In advocating a strong commission to make more effective the protect ive dogma in practice, it has of course been necessary to do lip service to the power to reduce rates when they are unnecessarily high. But experience has shown that rates can seldom be too high, in the manufacturers’ apprehension. The reason is that, at whatever level a rate is set, almost every industry can point to firms that are unprofitable. It is the existence of such submarginal firms that lends plausibility to the demand for almost endless increases. The effectiveness of such considerations has led to the result that the bulk of the American electorate has been convinced, by the sheer weight of propaganda of the interested parties, that it is better to pay more for goods than less, to direct our energy into wasteful channels rather than into those where we can get the most return for our effort. Some subtle poison of national pride, some obtuseness in the face of gross sophistry, has clouded our intelligence — to such a point that the protected interests can step in to capture and operate the one improvement in tariff administration which had been looked to as a barrier to their incessant grasping.

V

The conclusion, then, seems to emerge with an air of inevitability that the sort of tariff reform advocated by Governor Smith has promise in it only if the commission be free to bring a critical economic intelligence to its task. By shaking off its early tariff principles, the Democratic Party has greatly lessened the chance that such would be the outcome, and has made it possible for manufacturers to assume that the commission would be their constant ally and support. With no effective political support remaining, enlightened economic analysis seems more remote from American tariff policy than ever in its history. Seen in this light, and in reference to this one issue only, the recent political campaign seems to have been the exact reverse of educational. The tariff, politically considered, moves from deep shadows into utter darkness.

That is the only conclusion to which I have cared to carry this analysis. Had it been desired to deal more technically with the problems of tariff administration, it would have been necessary to indicate that there are limitations upon the avarice of tariff beneficiaries. They lie primarily in the interests of importing houses, in the interests of manufacturers mainly producing for export, and in conflicts of interest between manufacturers and producers of raw materials.

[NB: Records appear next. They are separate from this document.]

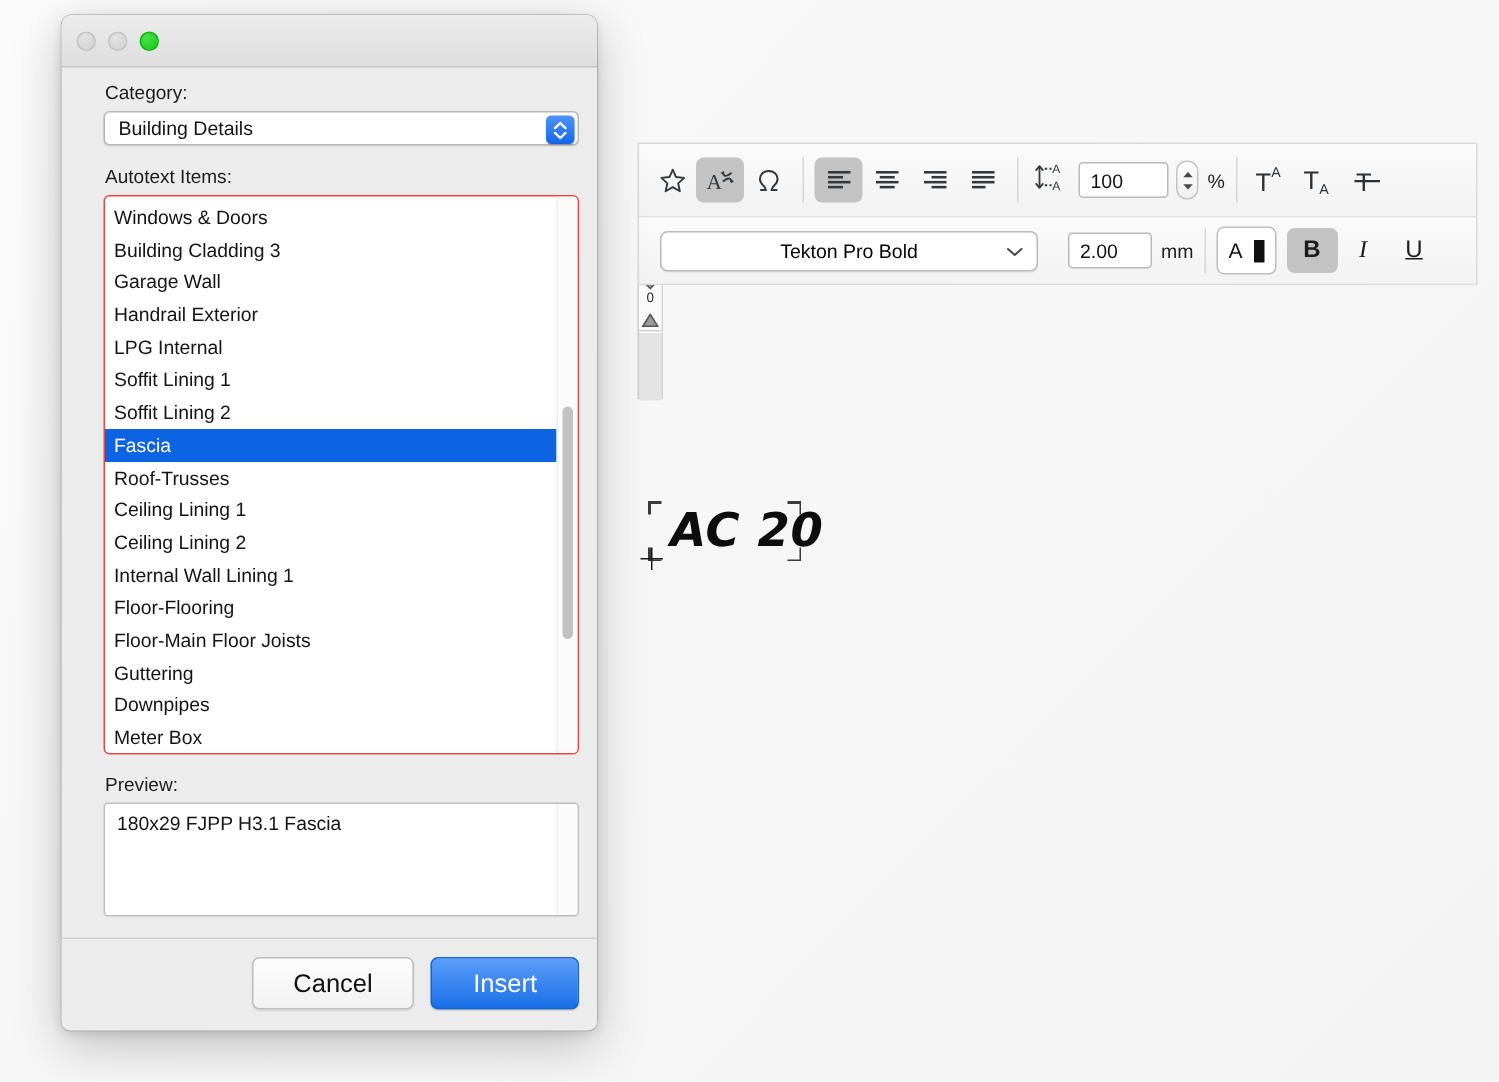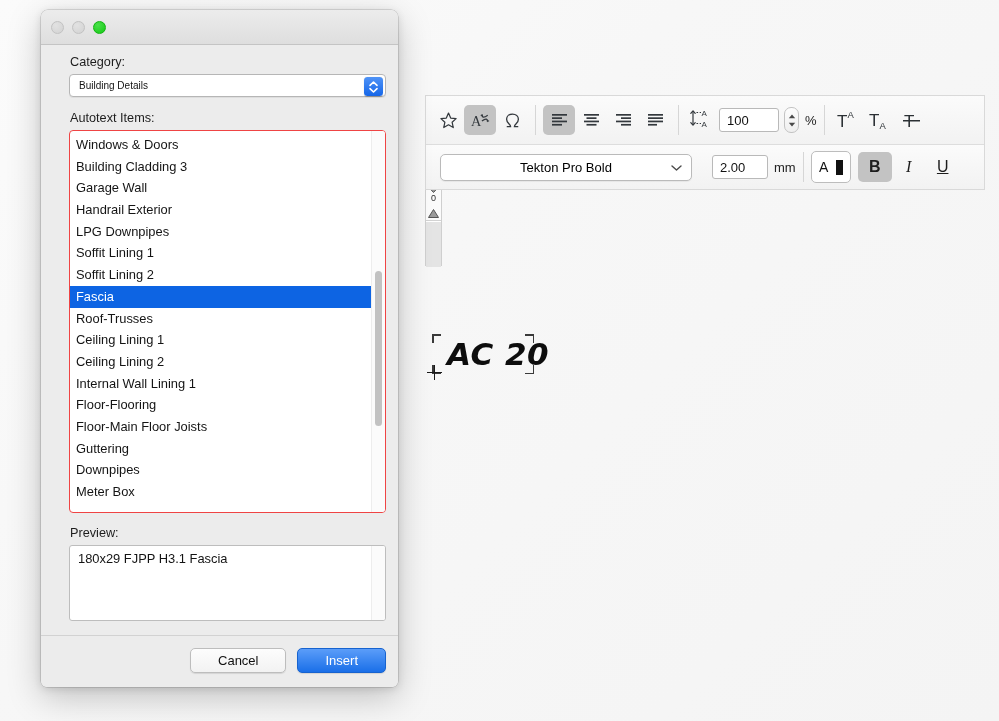"Building Details" .popup { font-size: 10px -> 13px }
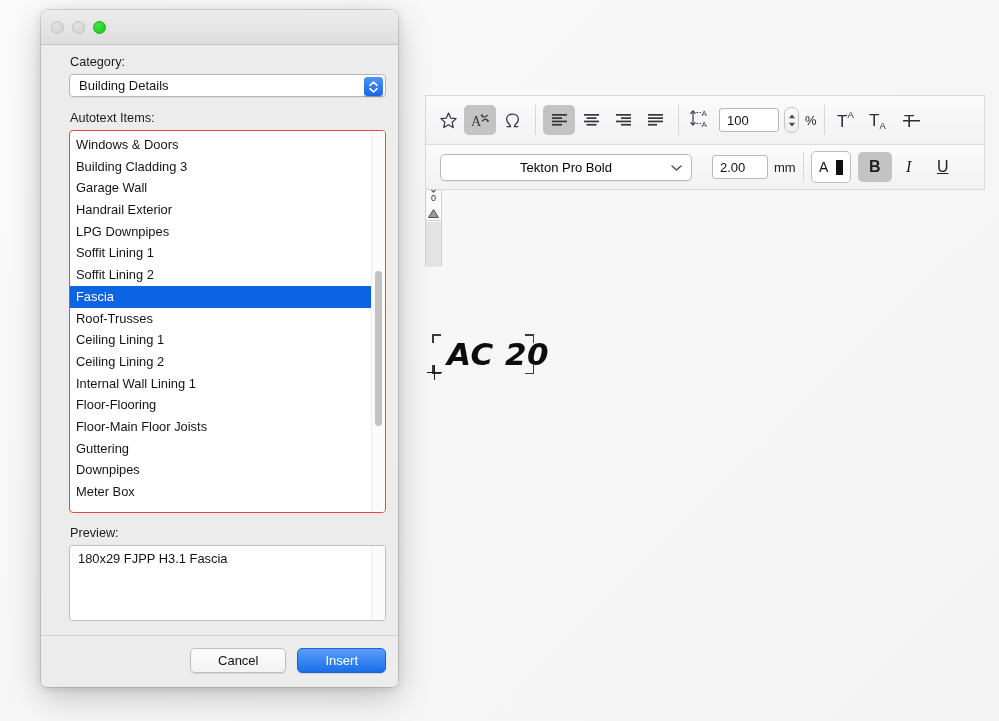"LPG Downpipes" span { text: Downpipes -> Internal }
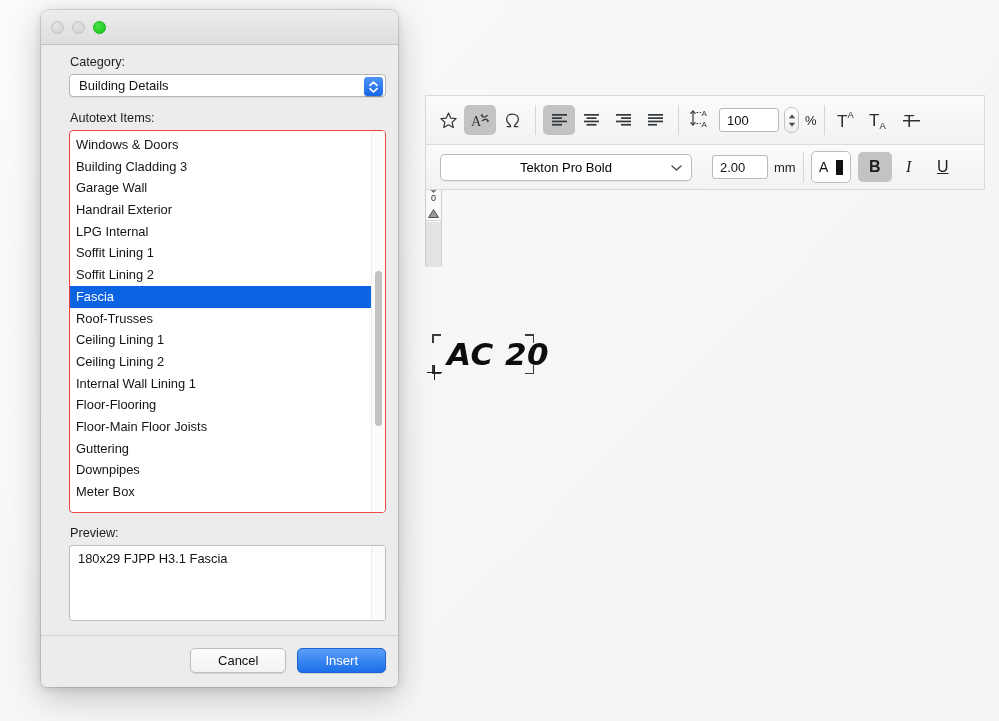"Cancel" .btn { font-size: 13px -> 17px; height: 25px -> 35px }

It would have been necessary to show also the different effects of the tariff upon different types of industry, the purely nominal character of many of the existing rates, and the relation of the tariff to our export trade. To deal intelligibly with such matters would carry the discussion far afield and to great length.

The impression created upon the mind is that American tariff policy follows the line of least resistance in the midst of those conflicting forces which feel an immediate economic interest in it. That is a line of thought which has by some observers been elevated into a philosophy of politics. I am not myself inclined to so simple a philosophy, but the hard evidence of facts appears to make it inescapable in this limited field. An economist, without conscious loyalty to any political party and interested only in the competent analysis and direction of our national economy, may be forgiven a mild cynicism in the face of the existing situation. It is the manufacturing interest which now dominates the scene, and gives the main direction within the parallelogram of tariff forces. It would doubtless be an exaggeration to say that no manufacturer is capable of understanding the effects of a tariff. But he would be ill-advised to attempt this, unless he is an exporter. It is so much more comfortable to remain opaquely unaware of those facets of knowledge inimical to one’s personal and private interests. Clothed in such ignorance, it is possible, in utter sincerity and benevolence, to propagate the gospel of the historical dependence of American prosperity upon the tariff. Thus we have with us, in a field the very essence of which is differential gain and loss, a dogma of complete harmony of interest. Such is the prevailing metaphysics of the perennial American optimism.